Affaire de Vrbětice : baptême du feu pour le nouveau chef de la diplomatie tchèque

Jakub Kulhánek

Jakub Kulhánek, 36 ans, a été nommé nouveau ministre tchèque des Affaires étrangères ce mercredi, au Château de Prague, en pleine crise diplomatique entre Prague et Moscou. Que sait-on de cet homme actif dans les plus hautes sphères de la politique tchèque depuis plusieurs années, mais invisible, jusqu’à présent, dans la sphère publique et dans les médias ?

Il y a un peu plus d'une semaine, le parti social-démocrate, membre, avec le mouvement ANO, de la coalition gouvernementale, a présenté la candidature de Jakub Kulhánek au poste de ministre des Affaires étrangères. Il a été choisi pour remplacer Tomáš Petříček, partisan d’une politique pro-européenne et pro-occidentale, limogé après avoir occupé les fonctions de chef de la diplomatie pendant plus de deux ans.
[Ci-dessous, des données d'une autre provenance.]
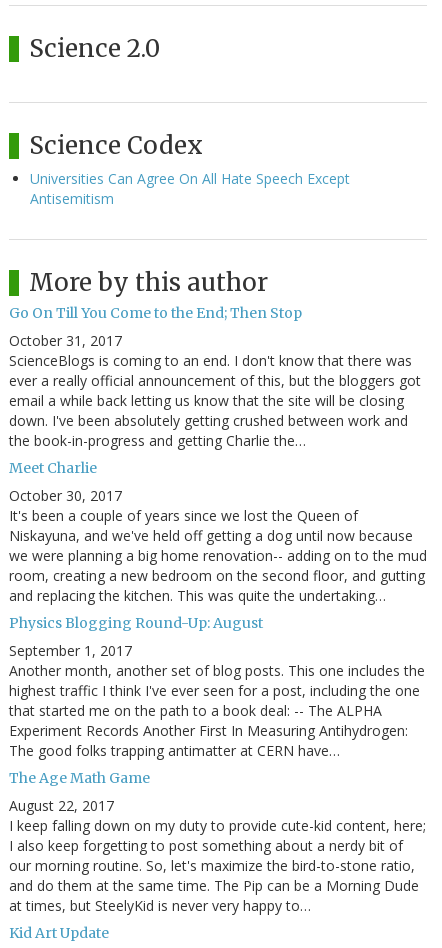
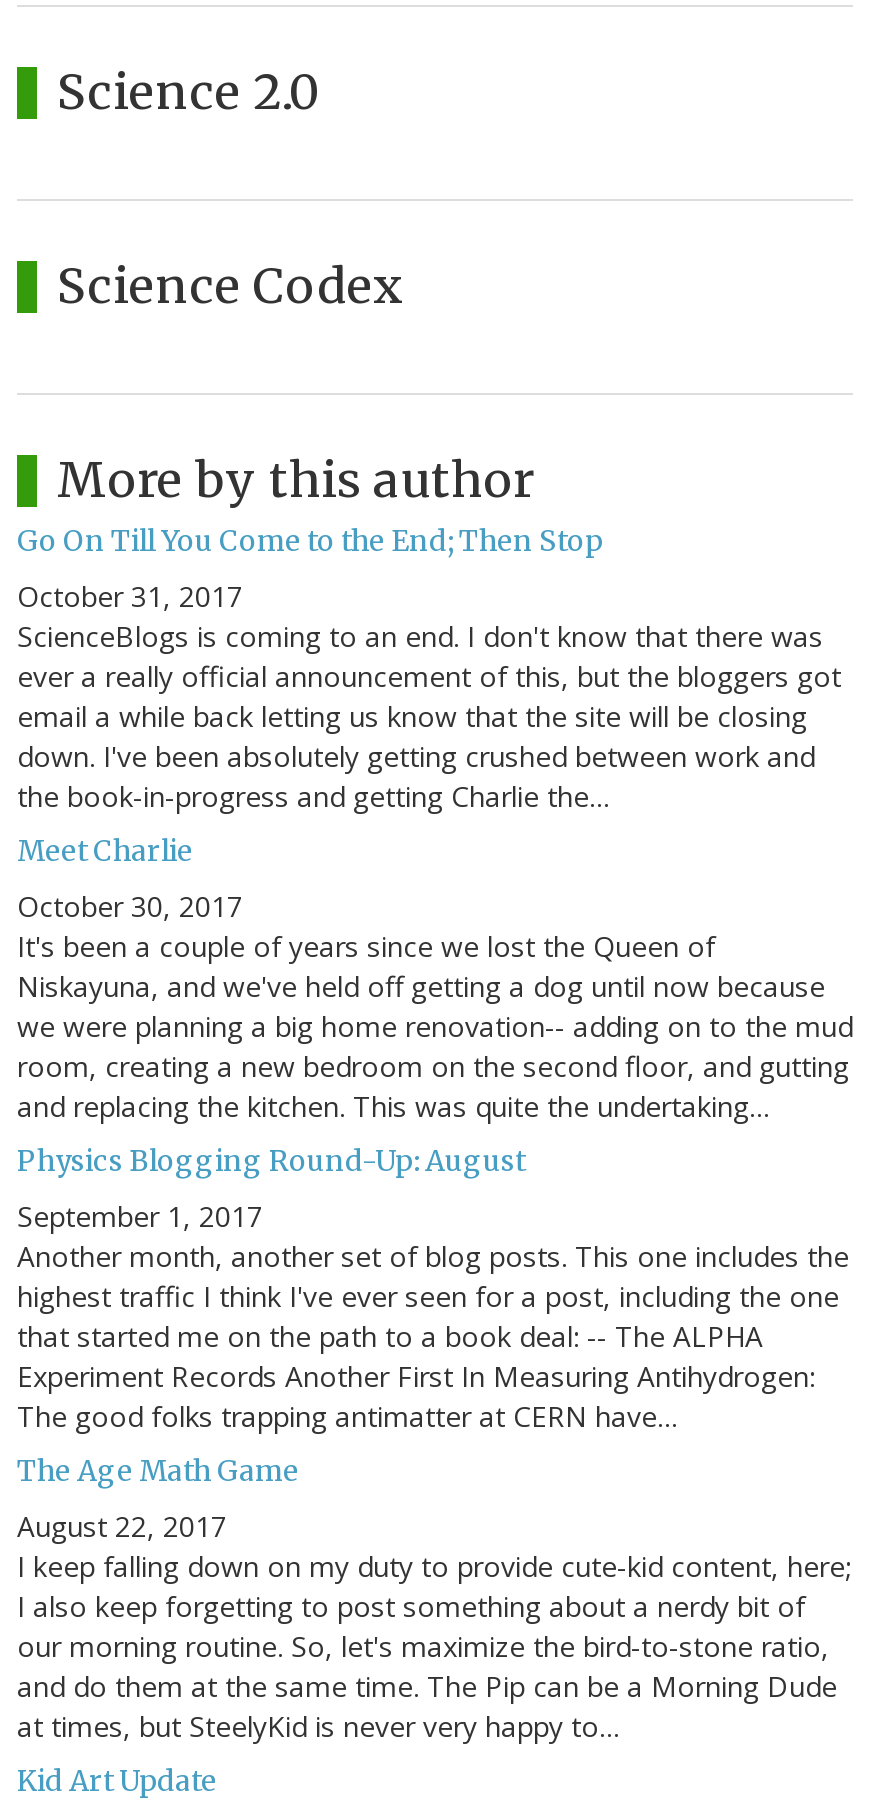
- Universities Can Agree On All Hate Speech Except
- Antisemitism
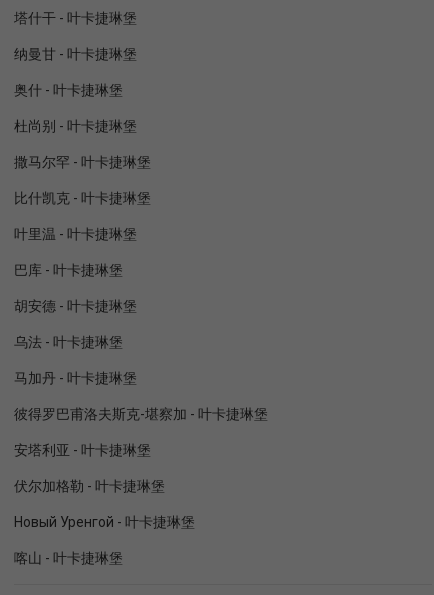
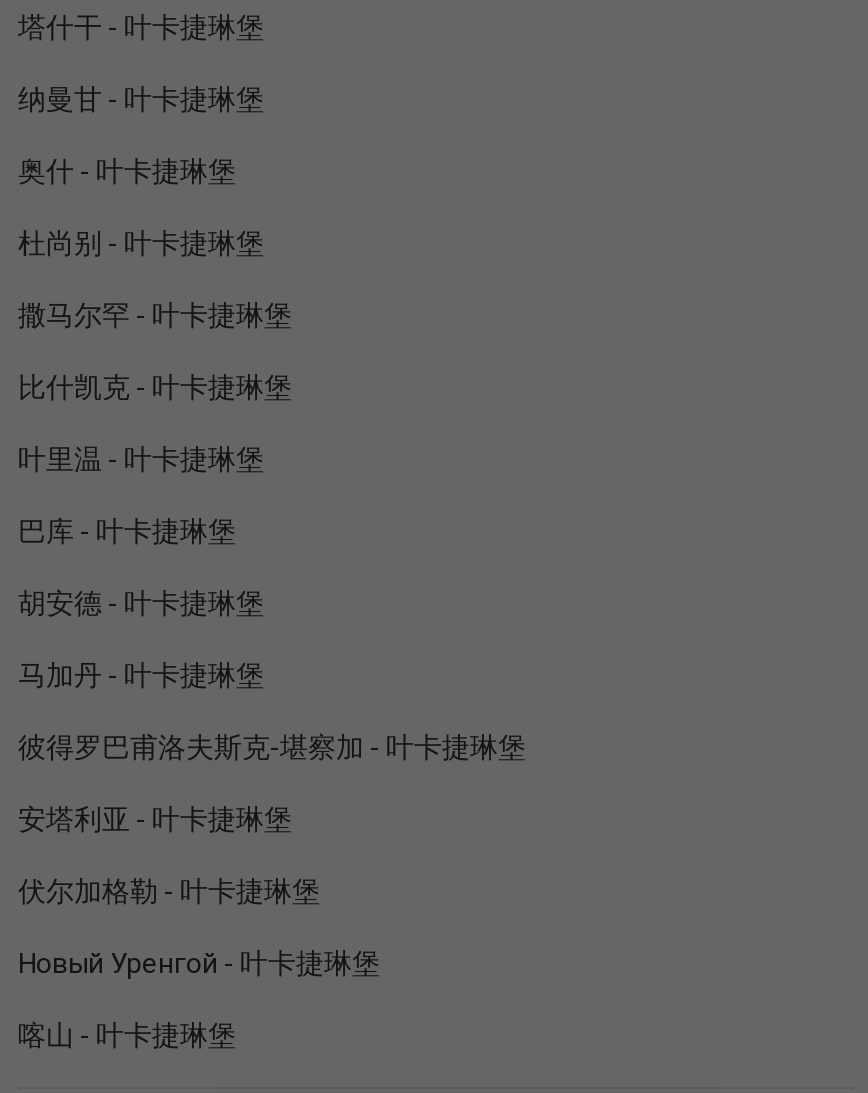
- 乌法 - 叶卡捷琳堡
Tomáš Petříček | Photo: Ministère des Affaires étrangères

« Ce n'est pas un secret que j'ai été un problème pour le président de la République, notamment concernant la centrale nucléaire de Dukovany ou la question des vaccins », a indiqué Tomáš Petříček après sa révocation, en référence aux relations tchéco-russes. Tout cela encore avant l’éclatement de l’affaire d’espionnage des explosions de dépôts de munitions à Vrbětice.

La social-démocratie a rapidement trouvé le remplaçant du ministre sortant : le vice-Premier ministre, ministre de l’Intérieur et président du parti Jan Hamáček ayant opté pour son proche collaborateur Jakub Kulhánek.  Diplômé de l’Université de Georgetown à Washington, et spécialisé entre autres des pays de l’ex-URSS et des relations de la Russie avec l’OTAN et l’UE, Jakub Kulhánek avait précédemment occupé des postes importants au sein de plusieurs ministères, dont celui des Affaires étrangères entre 2014 et 2016.

Jakub Kulhánek | Photo: Michal Kamaryt,  ČTK

La journaliste politique tchèque Kateřina Šafaříková revient sur cette étape de sa carrière :

« Jakub Kulhánek a été l’adjoint du ministre, chargé de la sécurité et des services de renseignement. C’est un agenda qui est évidemment peu présenté en public. Donc nous en savons très peu sur ses opinions, ses mérites et ses démarches. (…) Mais je crois bien qu’à cette époque, il proposait déjà un suivi plus important du travail de l’ambassade de Russie à Prague, dont le nombre d’employés très élevé suscite des interrogations. »

Beaucoup reprochent à Jakub Kulhánek sa collaboration avec le groupe chinois controversé CEFC Europe, pour lequel il a travaillé comme consultant externe après avoir quitté le ministère des Affaires étrangères. Kateřina Šafaříková remarque :

« Là encore, nous en savons très peu sur son travail pour CEFC dont il ne parlait même pas à ses amis proches. Mais il n’était pas le seul : l’ancien euro-commissaire tchèque Štefan Füle a travaillé lui-aussi pour ce groupe après avoir quitté l’administration publique. Il est difficile de dire à quel point cet engagement du nouveau ministre a été controversé. Nous avons peu d'informations, car CEFC était une société privée. »

Jakub Kulhánek et Miloš Zeman | Photo:  Twitter de Jiří Ovčáček

Après avoir nommé le nouveau ministre des Affaires étrangères, le président Miloš Zeman s’est félicité du fait que Jakub Kulhánek avait l’habilitation de sécurité de niveau « très secret », avant de lui recommander de se concentrer sur la diplomatie économique et d’encourager les exportateurs tchèques.

« Je commence mon mandat dans une période extrêmement difficile pour la diplomatie tchèque. Voilà pourquoi je relève ce défi avec humilité et le plus grand respect envers la fonction du ministre des Affaires étrangères », a dit Jakub Kulhánek lors de son premier point de presse au palais Černín.

Parmi ses priorités figurent la continuité de la politique étrangère du pays, l’agenda lié à la pandémie du Covid-19, ainsi que l’engagement de la République tchèque au sein de l’UE et l’OTAN. C’est d’ailleurs avec le secrétaire général de l’Alliance atlantique que Jakub Kulhánek s’est entretenu quelques heures après sa nomination, pour recevoir le soutien des Alliés en lien avec les accusations de Prague à l’encontre des services de renseignement russes, considérés comme responsables de l’explosion de Vrbětice en 2014.